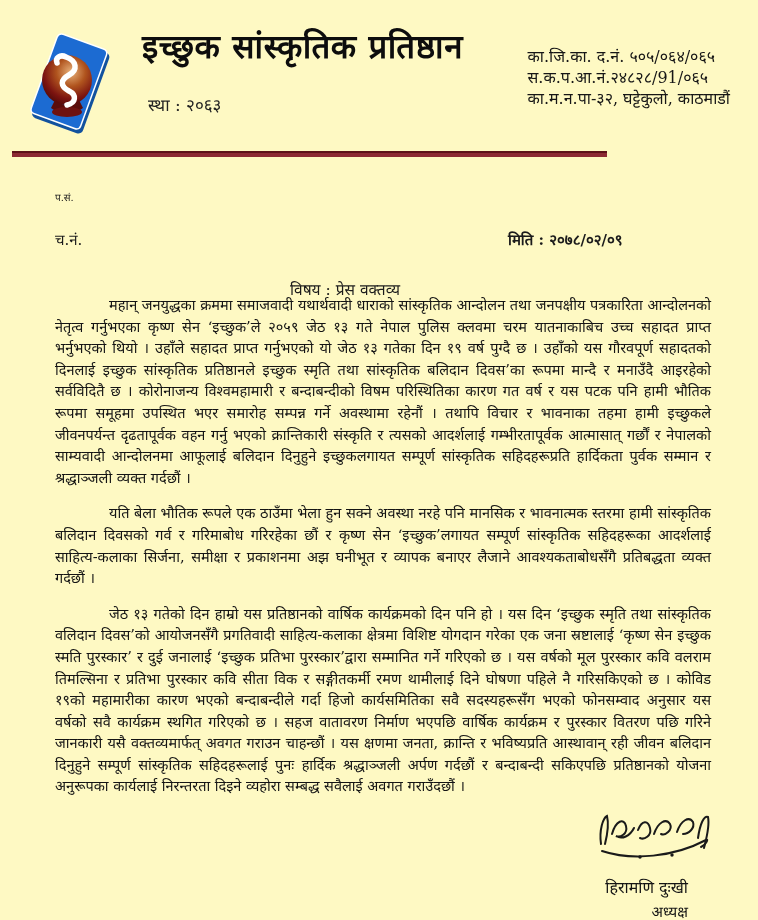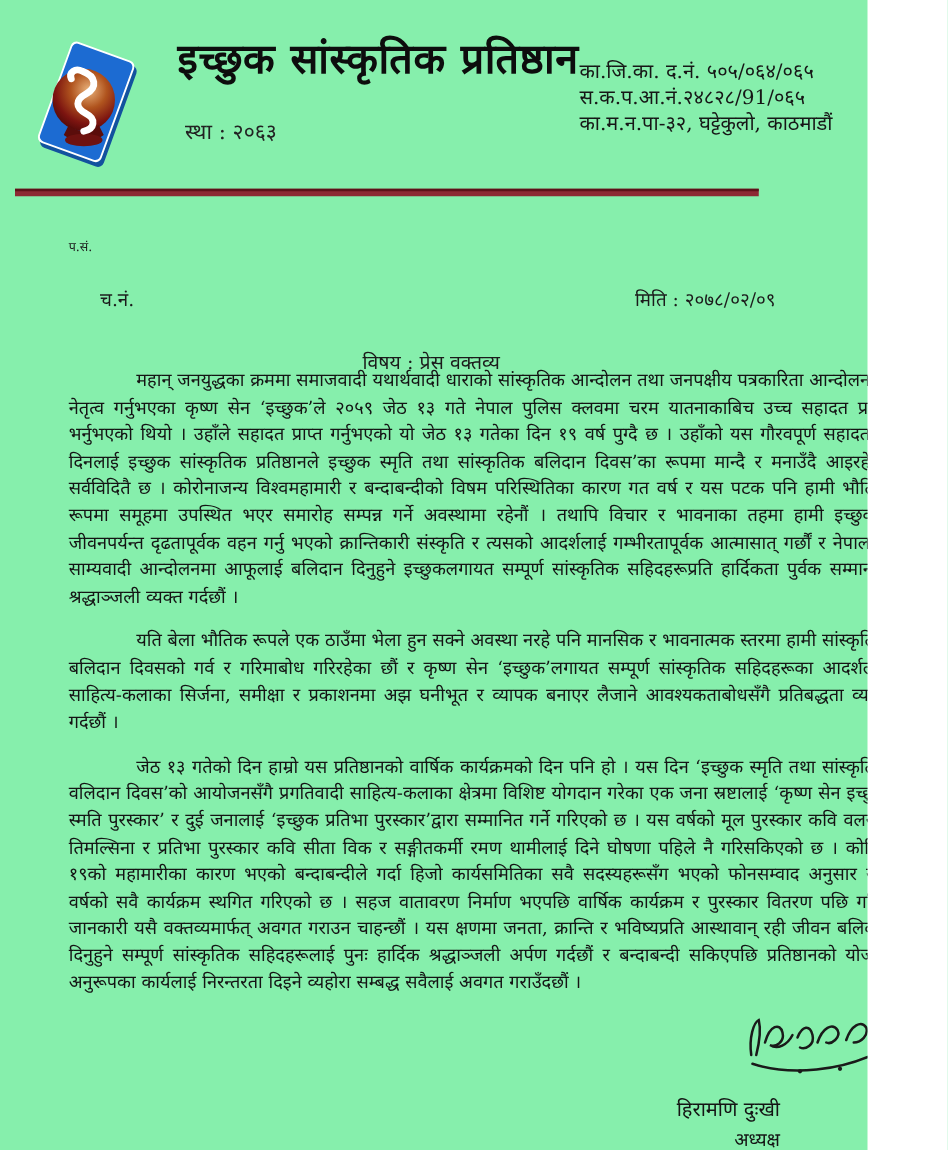--- a/index.html
+++ b/index.html
@@ -4,7 +4,7 @@
 <style>
   html,body{margin:0;padding:0;background:#ffffff;}
   .page{
-    position:relative;width:694px;height:920px;background:#86efac;
+    position:relative;width:758px;height:920px;background:#fef9c3;
     font-family:"DejaVu Serif","Liberation Serif",serif;
     color:#1b1b1b;overflow:hidden;
   }

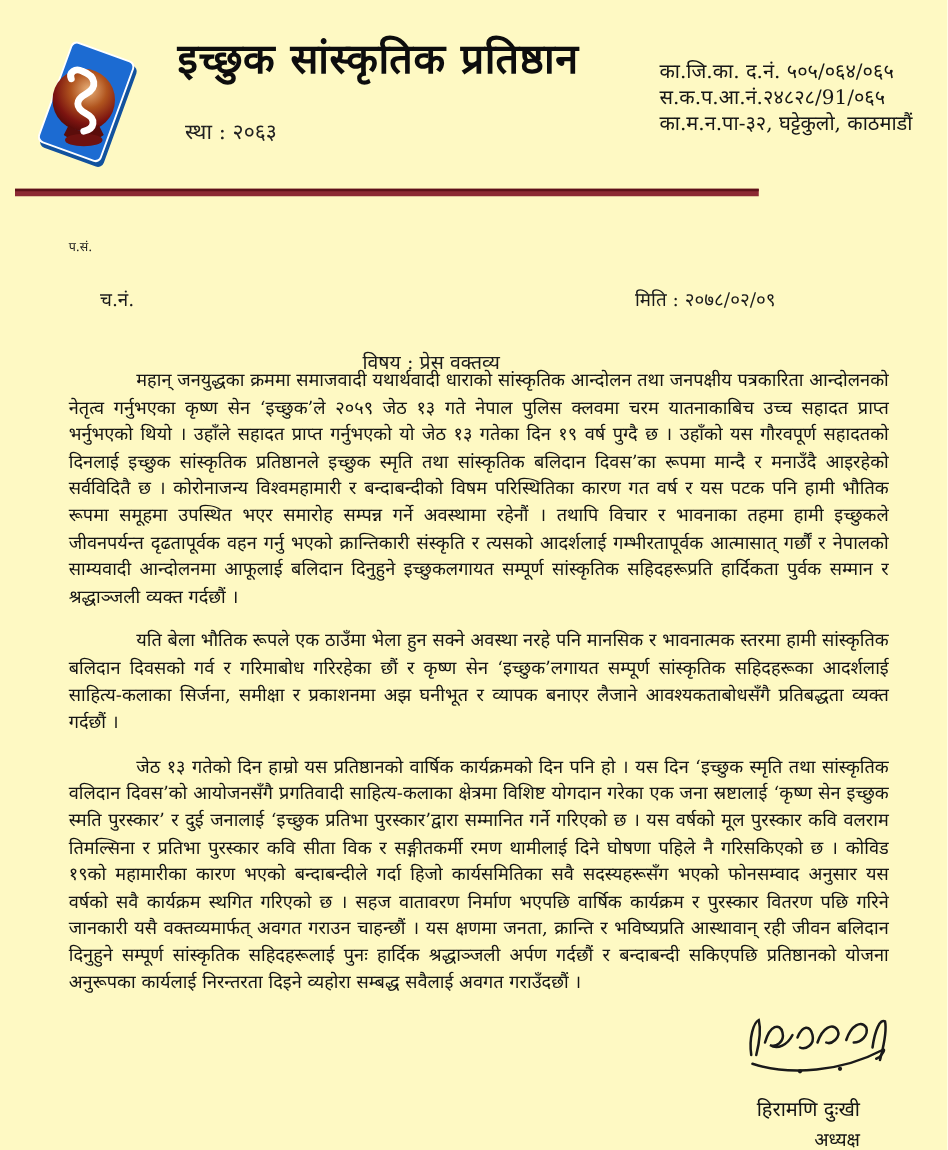--- a/index.html
+++ b/index.html
@@ -27,7 +27,7 @@
   }
   
   .ps{position:absolute;left:55px;top:190px;font-size:10px;}
-  .cn{position:absolute;left:55px;top:229px;font-size:15px;margin-left:25px;}
+  .cn{position:absolute;left:55px;top:229px;font-size:15px;}
   .date{position:absolute;left:508px;top:229px;font-size:15px;}
   .subject{position:absolute;left:0;top:278px;width:690px;text-align:center;font-size:15.5px;}
   

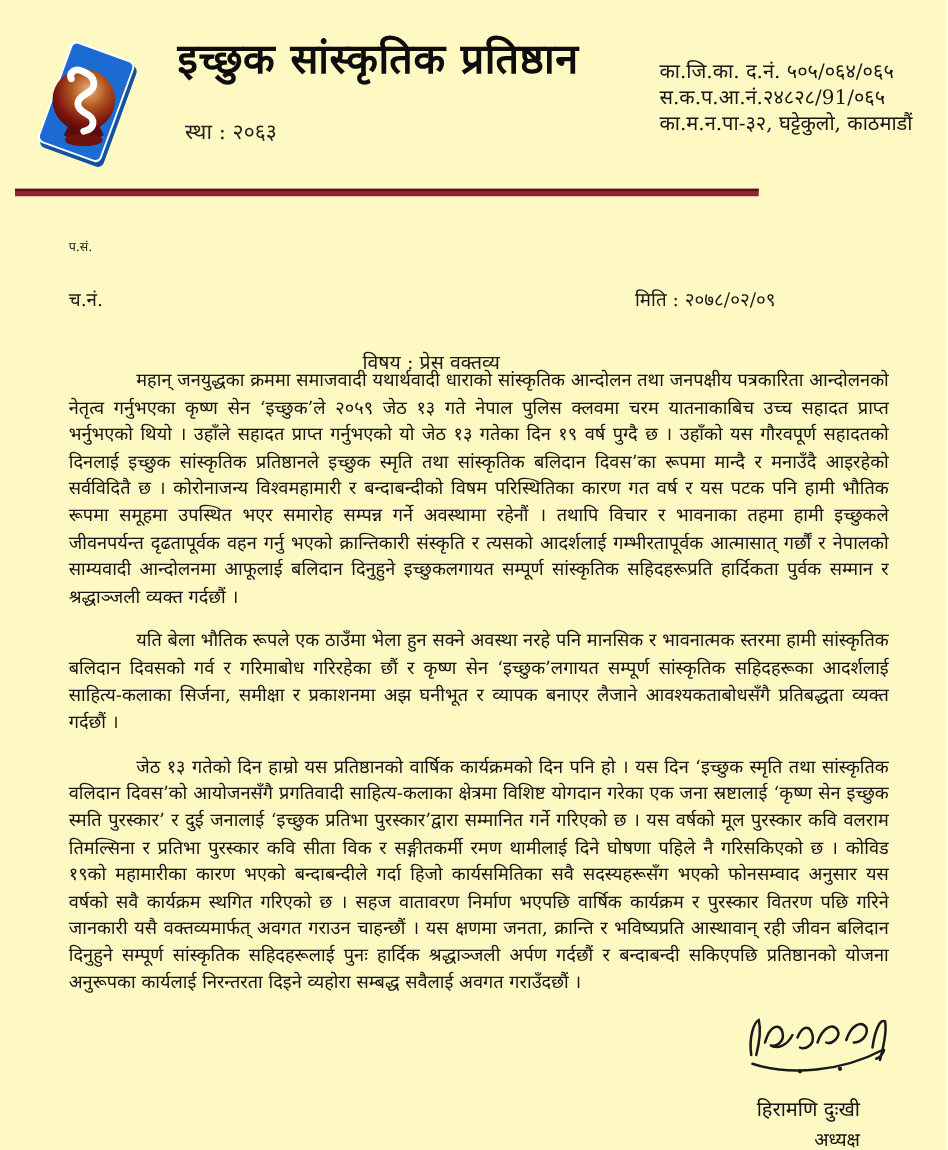--- a/index.html
+++ b/index.html
@@ -28,7 +28,7 @@
   
   .ps{position:absolute;left:55px;top:190px;font-size:10px;}
   .cn{position:absolute;left:55px;top:229px;font-size:15px;}
-  .date{position:absolute;left:508px;top:229px;font-size:15px;}
+  .date{position:absolute;left:508px;top:229px;font-size:15px;font-weight:bold;}
   .subject{position:absolute;left:0;top:278px;width:690px;text-align:center;font-size:15.5px;}
   
   .body-text{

> _WORK INSTRUCTIONS_: Restate every line above word for word. Do not carry over the images.

> _RESPONSE AREA_:
--- a/index.html
+++ b/index.html
@@ -4,7 +4,7 @@
 <style>
   html,body{margin:0;padding:0;background:#ffffff;}
   .page{
-    position:relative;width:694px;height:920px;background:#86efac;
+    position:relative;width:758px;height:920px;background:#fef9c3;
     font-family:"DejaVu Serif","Liberation Serif",serif;
     color:#1b1b1b;overflow:hidden;
   }

--- a/index.html
+++ b/index.html
@@ -27,7 +27,7 @@
   }
   
   .ps{position:absolute;left:55px;top:190px;font-size:10px;}
-  .cn{position:absolute;left:55px;top:229px;font-size:15px;margin-left:25px;}
+  .cn{position:absolute;left:55px;top:229px;font-size:15px;}
   .date{position:absolute;left:508px;top:229px;font-size:15px;}
   .subject{position:absolute;left:0;top:278px;width:690px;text-align:center;font-size:15.5px;}
   

--- a/index.html
+++ b/index.html
@@ -28,7 +28,7 @@
   
   .ps{position:absolute;left:55px;top:190px;font-size:10px;}
   .cn{position:absolute;left:55px;top:229px;font-size:15px;}
-  .date{position:absolute;left:508px;top:229px;font-size:15px;}
+  .date{position:absolute;left:508px;top:229px;font-size:15px;font-weight:bold;}
   .subject{position:absolute;left:0;top:278px;width:690px;text-align:center;font-size:15.5px;}
   
   .body-text{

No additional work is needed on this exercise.